From time to time, the Company responds to investigatory subpoenas and requests for information from governmental agencies and private parties. The Company cannot predict with certainty what the outcome of any of the foregoing might be. While the Company believes it is in substantial compliance with all laws, rules and regulations that affects its business and operations, there can be no assurance that the Company will not be subject to scrutiny or challenge under one or more existing laws or that any such challenge would not be successful. Any such challenge, whether or not successful, could have a material effect upon the Company’s Consolidated Financial Statements. A violation of the Federal anti-kickback statute, for example, may result in substantial criminal penalties, as well as suspension or exclusion from the Medicare and Medicaid programs. Moreover, the costs and expenses associated with defending these actions, even where successful, can be significant. Further, there can be no assurance the Company will be able to obtain or maintain any of the regulatory approvals that may be required to operate its business, and the failure to do so could have a material effect on the Company’s Consolidated Financial Statements.

Leases

The Company leases its facilities and certain equipment under various operating leases with third parties. The majority of these leases contain escalation clauses that increase base rent payments based upon either the Consumer Price Index or an agreed upon schedule.

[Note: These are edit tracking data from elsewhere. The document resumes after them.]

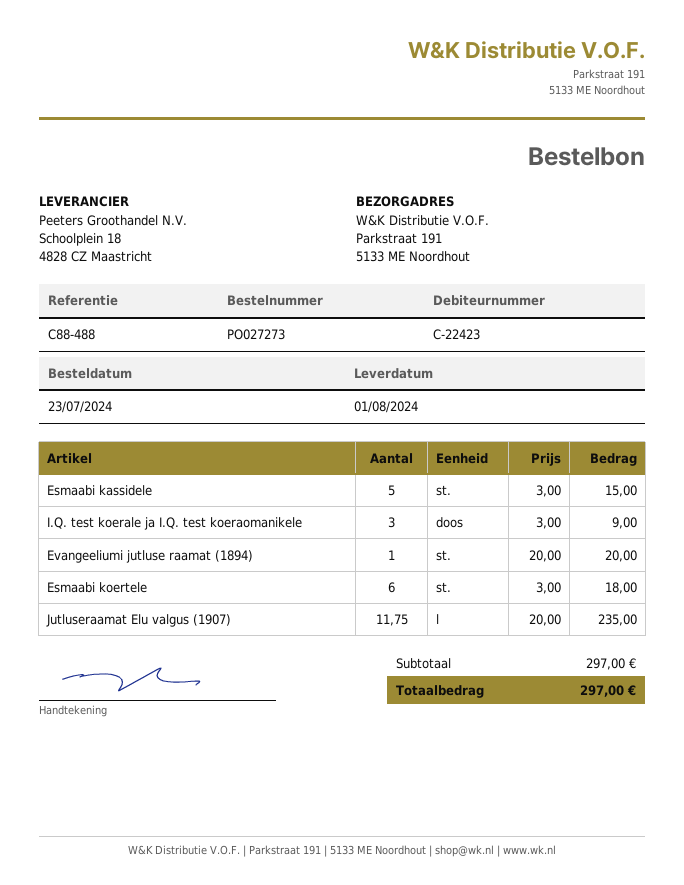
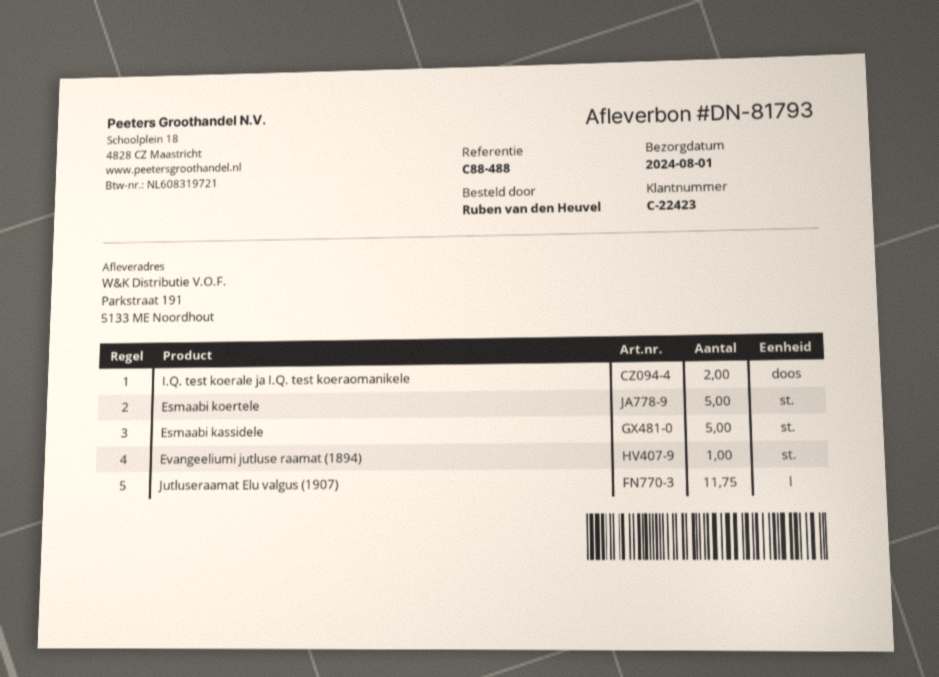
I.Q. test koerale ja I.Q. test koeraomanikele: 3 -> 2
Esmaabi koertele: 6 -> 5

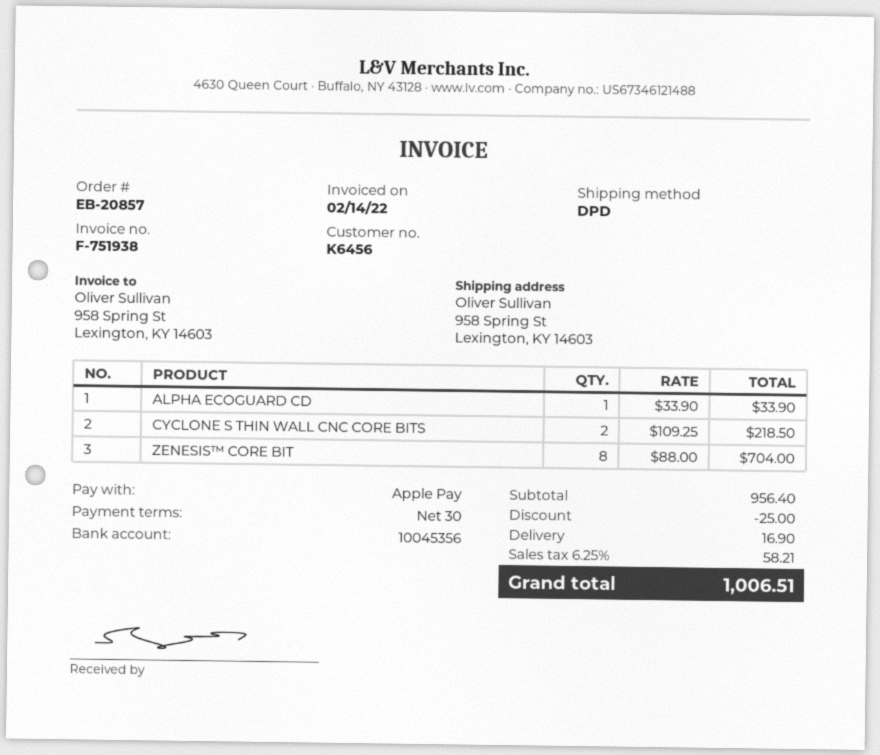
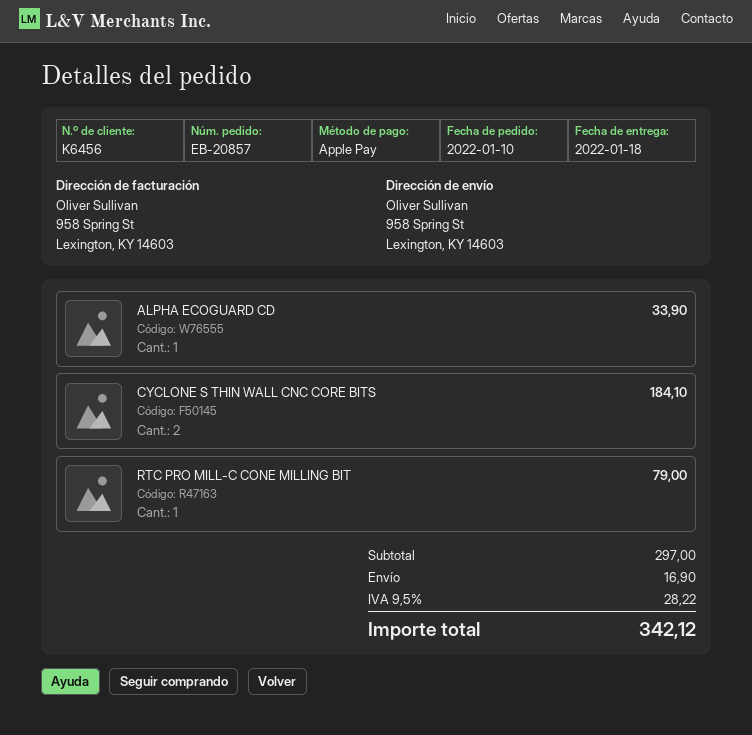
CYCLONE S THIN WALL CNC CORE BITS: 2 for 218.50 -> 2 for 184.10
ZENESIS™ CORE BIT: 8 for 704.00 -> none
RTC PRO MILL-C CONE MILLING BIT: none -> 1 for 79.00
subtotal: 956.40 -> 297.00
discount: 25.00 -> none
tax: 6.25% = 58.21 -> 9.5% = 28.22
total: 1006.51 -> 342.12

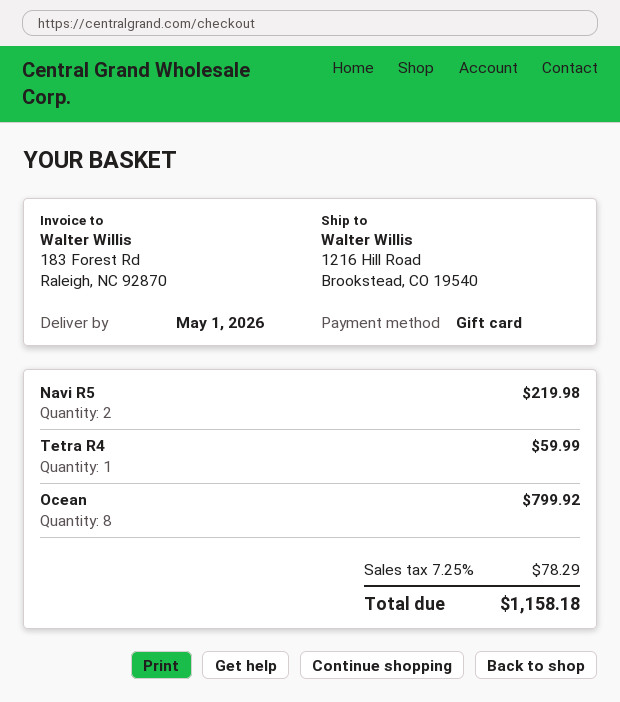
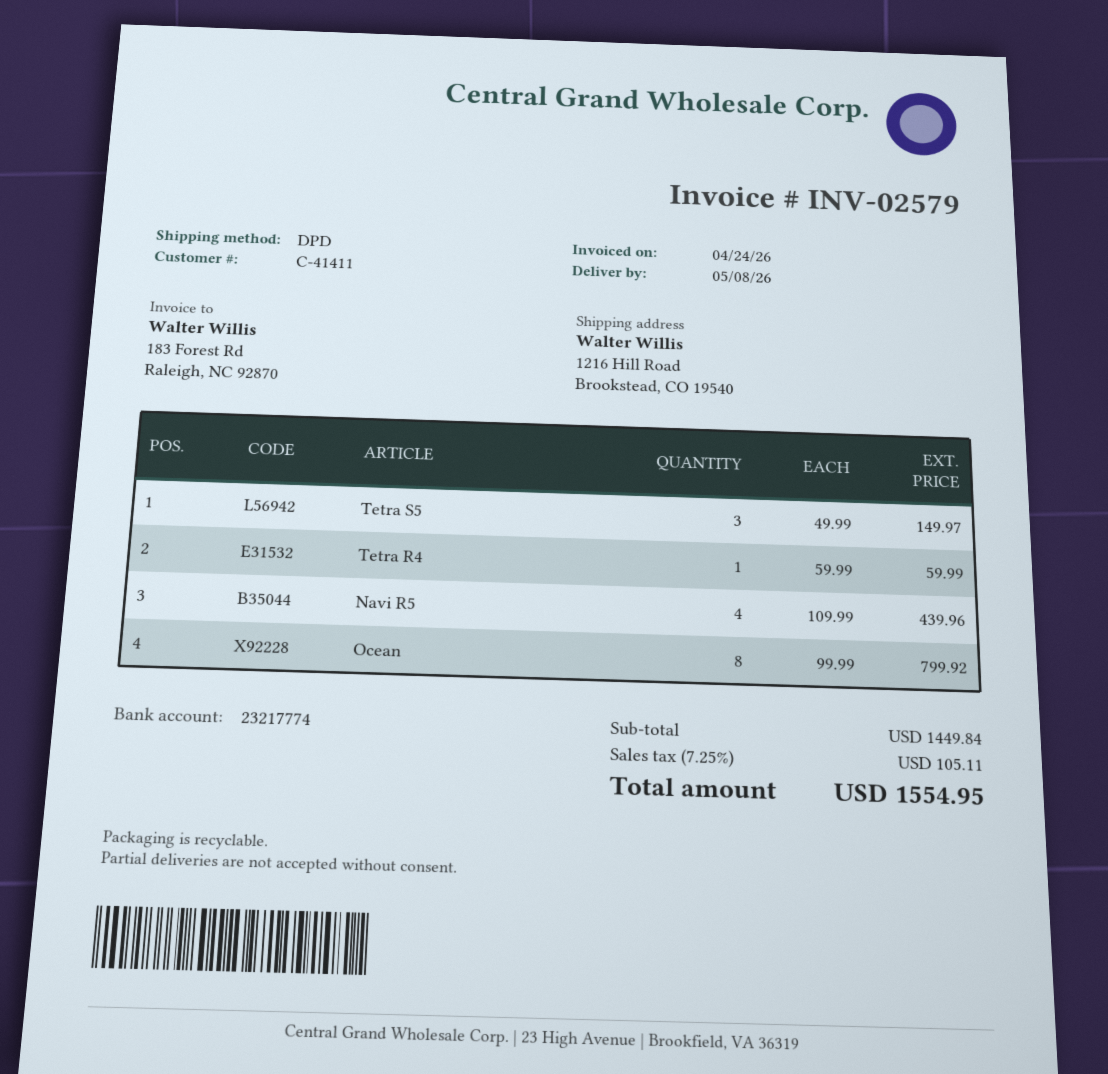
delivery date: 2026-05-01 -> 2026-05-08
Navi R5: 2 for 219.98 -> 4 for 439.96
Tetra S5: none -> 3 for 149.97
tax: 7.25% = 78.29 -> 7.25% = 105.11
total: 1158.18 -> 1554.95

In addition, the Company utilizes capital leases agreements with third parties to obtain certain assets such as vehicles. Interest rates on capital leases are both fixed and variable and range from 3% to 7%.

As of September 30, 2015, future minimum lease payments under operating and capital leases are as follows (in thousands):
 
 Operating Leases
 
 Capital Leases
 
 Total
2015 (three months)
$
2,274

 
$
73

 
$
2,347

2016
7,991

 
122

 
8,113

2017
6,847

 
62

 
6,909

2018
4,787

 
11

 
4,798

2019
2,810

 

 
2,810

2020 and thereafter
2,448

 

 
2,448

 Total
$
27,157

 
$
268

 
$
27,425



Rent expense for leased facilities and equipment was approximately $1.8 million and $2.0 million three months ended September 30, 2015 and 2014, respectively, and $5.4 million and $5.9 million for the nine months ended September 30, 2015 and 2014, respectively.

Purchase Commitments

As of September 30, 2015, the Company had commitments to purchase prescription drugs from drug manufacturers of approximately $12.8 million during the remainder of 2015. These purchase commitments are made at levels expected to be used in the normal course of business.